--- What needs to be done ---
An exact copy of the entries, with every picture omitted, is what is needed here.

•••••

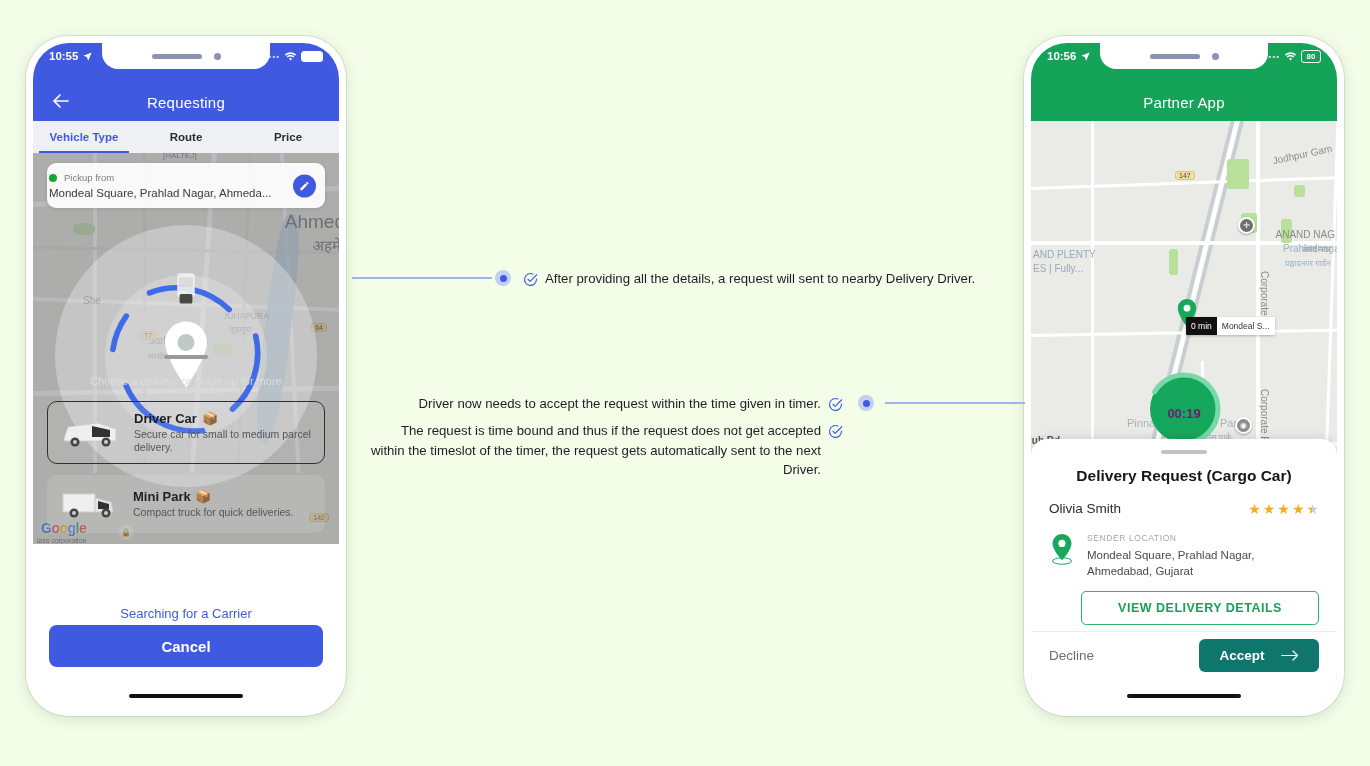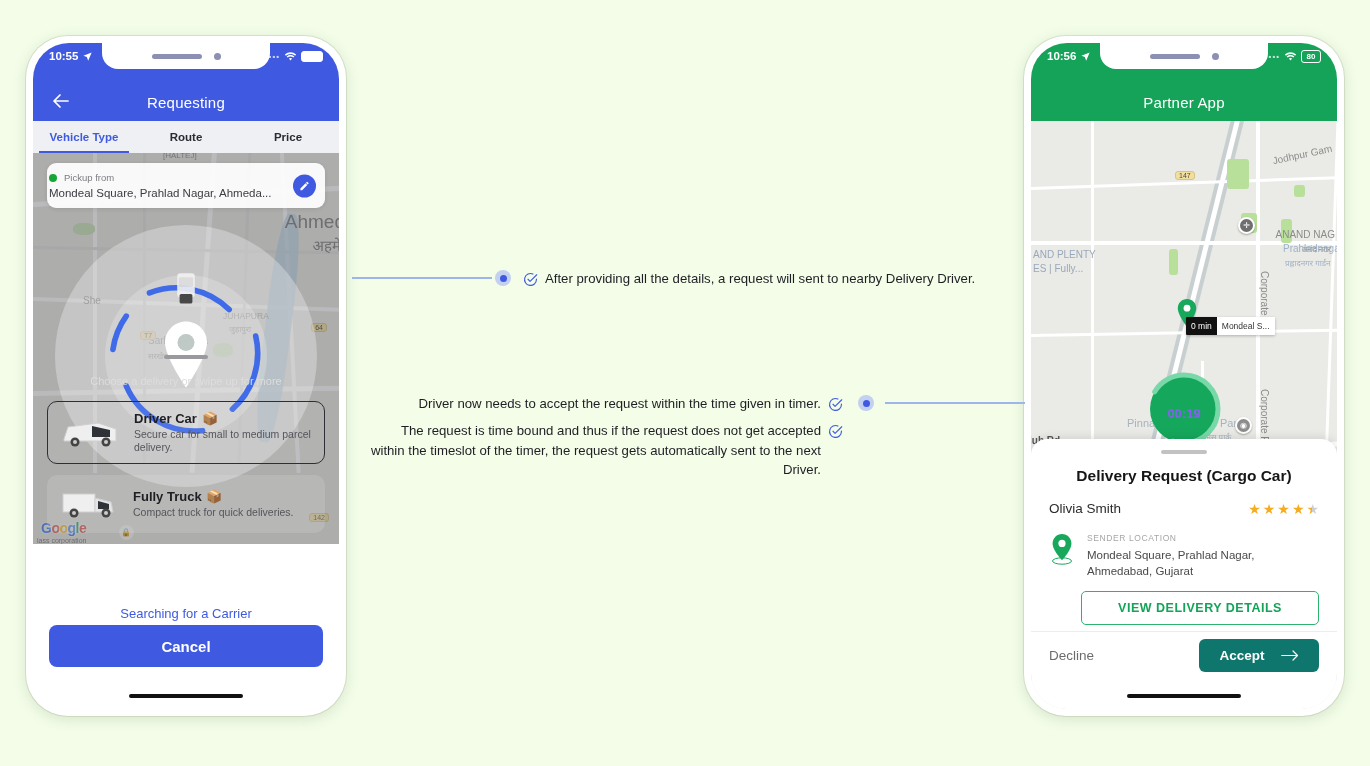--- a/index.html
+++ b/index.html
@@ -233,7 +233,7 @@
   }
   .timer-text {
     position: absolute; left: 50%; transform: translateX(-50%);
-    color: #8b5cf6; font-size: 13px; font-weight: bold; z-index: 13;
+    color: #701a75; font-size: 13px; font-weight: bold; z-index: 13;
   }
   .req-sheet {
     position: absolute; left: 0; right: 0; bottom: 0; height: 270px;

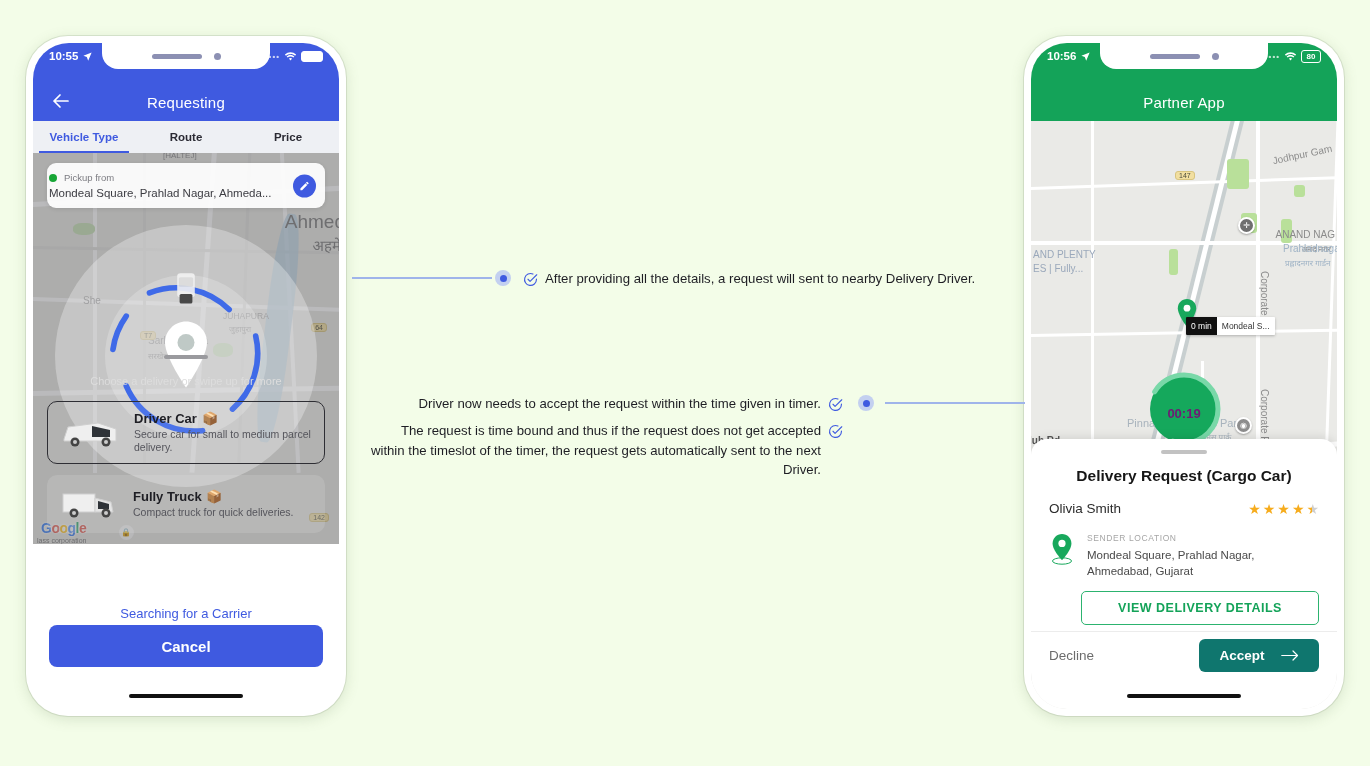--- a/index.html
+++ b/index.html
@@ -442,7 +442,7 @@
           </svg>
           <div>
             <div class="veh-name">
-              <span>Fully Truck</span>
+              <span>Mini Park</span>
               <span>📦</span>
             </div>
             <div class="veh-desc">Compact truck for quick deliveries.</div>

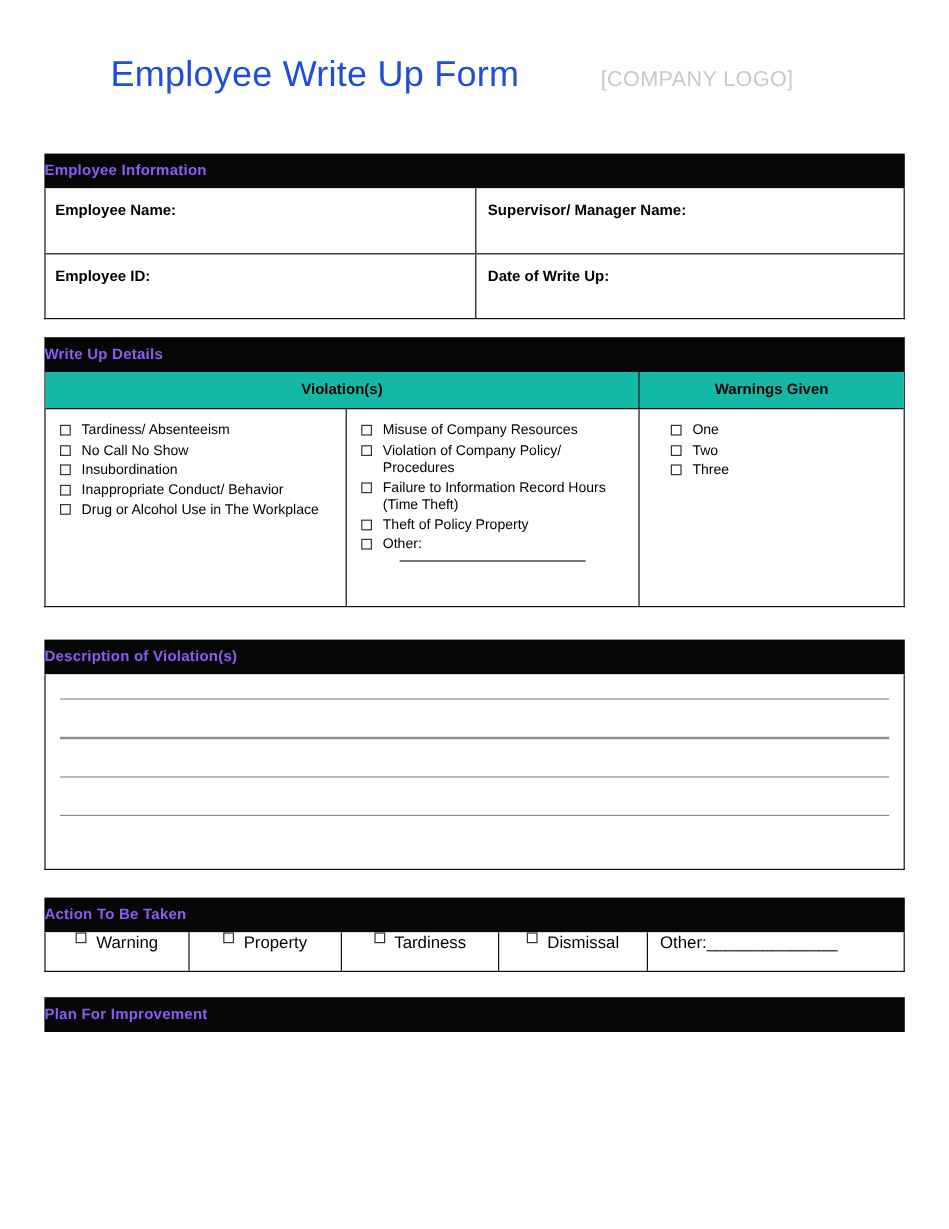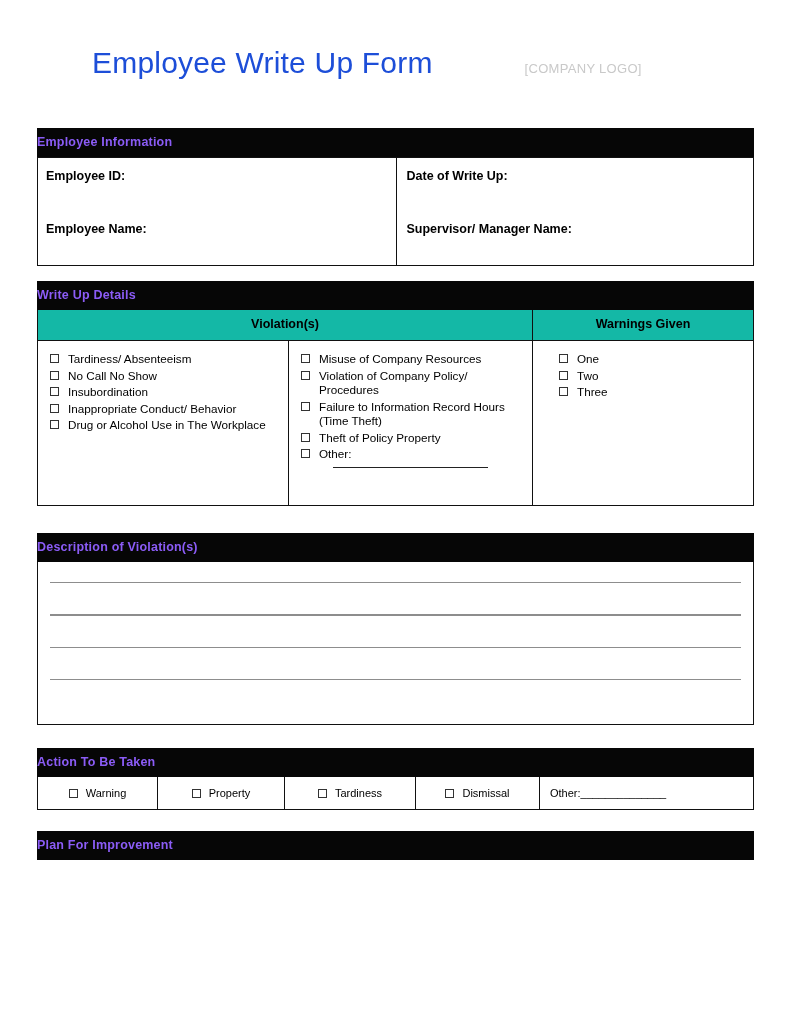--- a/index.html
+++ b/index.html
@@ -42,8 +42,8 @@
     color: #1d4ed8;
   }
   .company-logo {
-    margin-left: 92px;
-    font-size: 13px;
+    margin-left: 68px;
+    font-size: 18px;
     letter-spacing: 0.3px;
     color: #c9c9c9;
     white-space: nowrap;

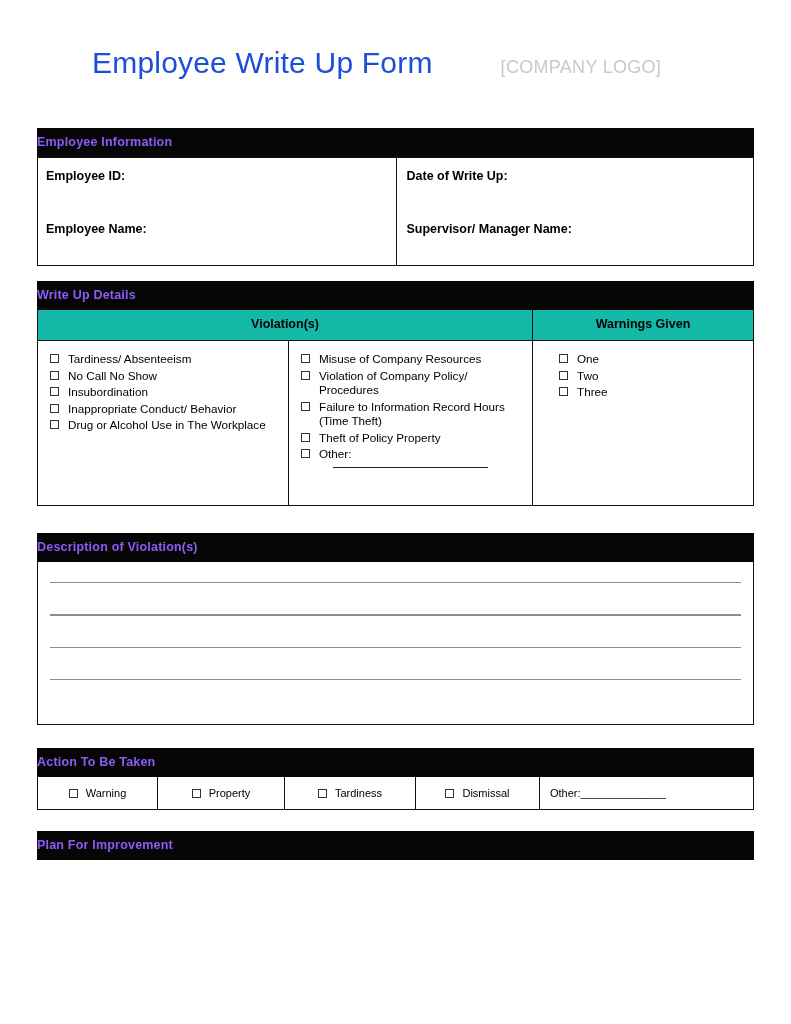--- a/index.html
+++ b/index.html
@@ -203,13 +203,13 @@
   <div class="section" id="employee-info">
     <div class="bar">Employee Information</div>
     <div class="body-box">
+      <div class="info-row first">
+        <div class="info-cell">Employee Name:</div>
+        <div class="info-cell right">Supervisor/ Manager Name:</div>
+      </div>
       <div class="info-row second">
         <div class="info-cell">Employee ID:</div>
         <div class="info-cell right">Date of Write Up:</div>
-      </div>
-      <div class="info-row first">
-        <div class="info-cell">Employee Name:</div>
-        <div class="info-cell right">Supervisor/ Manager Name:</div>
       </div>
     </div>
   </div>

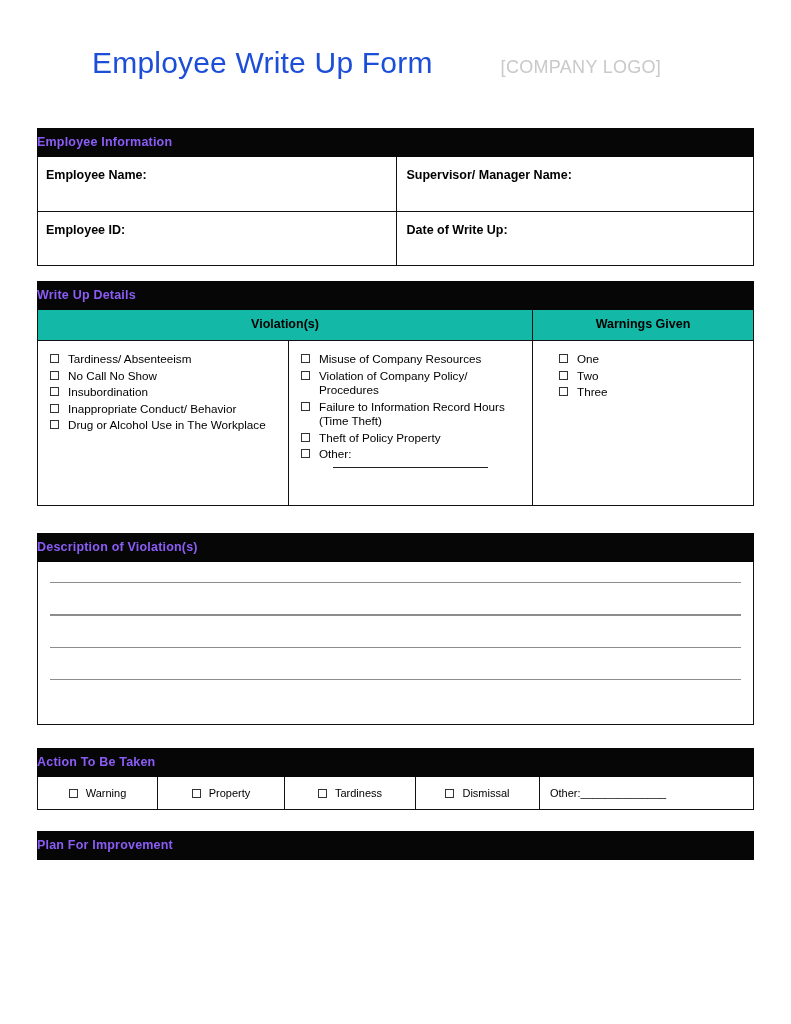--- a/index.html
+++ b/index.html
@@ -168,9 +168,8 @@
   .action-cell {
     box-sizing: border-box;
     display: flex;
-    align-items: center;
     justify-content: center;
-    font-size: 11px;
+    font-size: 14px;
     border-left: 1.5px solid #111111;
   }
   .action-cell:first-child { border-left: none; }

•••••

--- Result for this task ---
--- a/index.html
+++ b/index.html
@@ -233,7 +233,7 @@
   }
   .timer-text {
     position: absolute; left: 50%; transform: translateX(-50%);
-    color: #8b5cf6; font-size: 13px; font-weight: bold; z-index: 13;
+    color: #701a75; font-size: 13px; font-weight: bold; z-index: 13;
   }
   .req-sheet {
     position: absolute; left: 0; right: 0; bottom: 0; height: 270px;

--- a/index.html
+++ b/index.html
@@ -442,7 +442,7 @@
           </svg>
           <div>
             <div class="veh-name">
-              <span>Fully Truck</span>
+              <span>Mini Park</span>
               <span>📦</span>
             </div>
             <div class="veh-desc">Compact truck for quick deliveries.</div>

--- a/index.html
+++ b/index.html
@@ -42,8 +42,8 @@
     color: #1d4ed8;
   }
   .company-logo {
-    margin-left: 92px;
-    font-size: 13px;
+    margin-left: 68px;
+    font-size: 18px;
     letter-spacing: 0.3px;
     color: #c9c9c9;
     white-space: nowrap;

--- a/index.html
+++ b/index.html
@@ -203,13 +203,13 @@
   <div class="section" id="employee-info">
     <div class="bar">Employee Information</div>
     <div class="body-box">
+      <div class="info-row first">
+        <div class="info-cell">Employee Name:</div>
+        <div class="info-cell right">Supervisor/ Manager Name:</div>
+      </div>
       <div class="info-row second">
         <div class="info-cell">Employee ID:</div>
         <div class="info-cell right">Date of Write Up:</div>
-      </div>
-      <div class="info-row first">
-        <div class="info-cell">Employee Name:</div>
-        <div class="info-cell right">Supervisor/ Manager Name:</div>
       </div>
     </div>
   </div>

--- a/index.html
+++ b/index.html
@@ -168,9 +168,8 @@
   .action-cell {
     box-sizing: border-box;
     display: flex;
-    align-items: center;
     justify-content: center;
-    font-size: 11px;
+    font-size: 14px;
     border-left: 1.5px solid #111111;
   }
   .action-cell:first-child { border-left: none; }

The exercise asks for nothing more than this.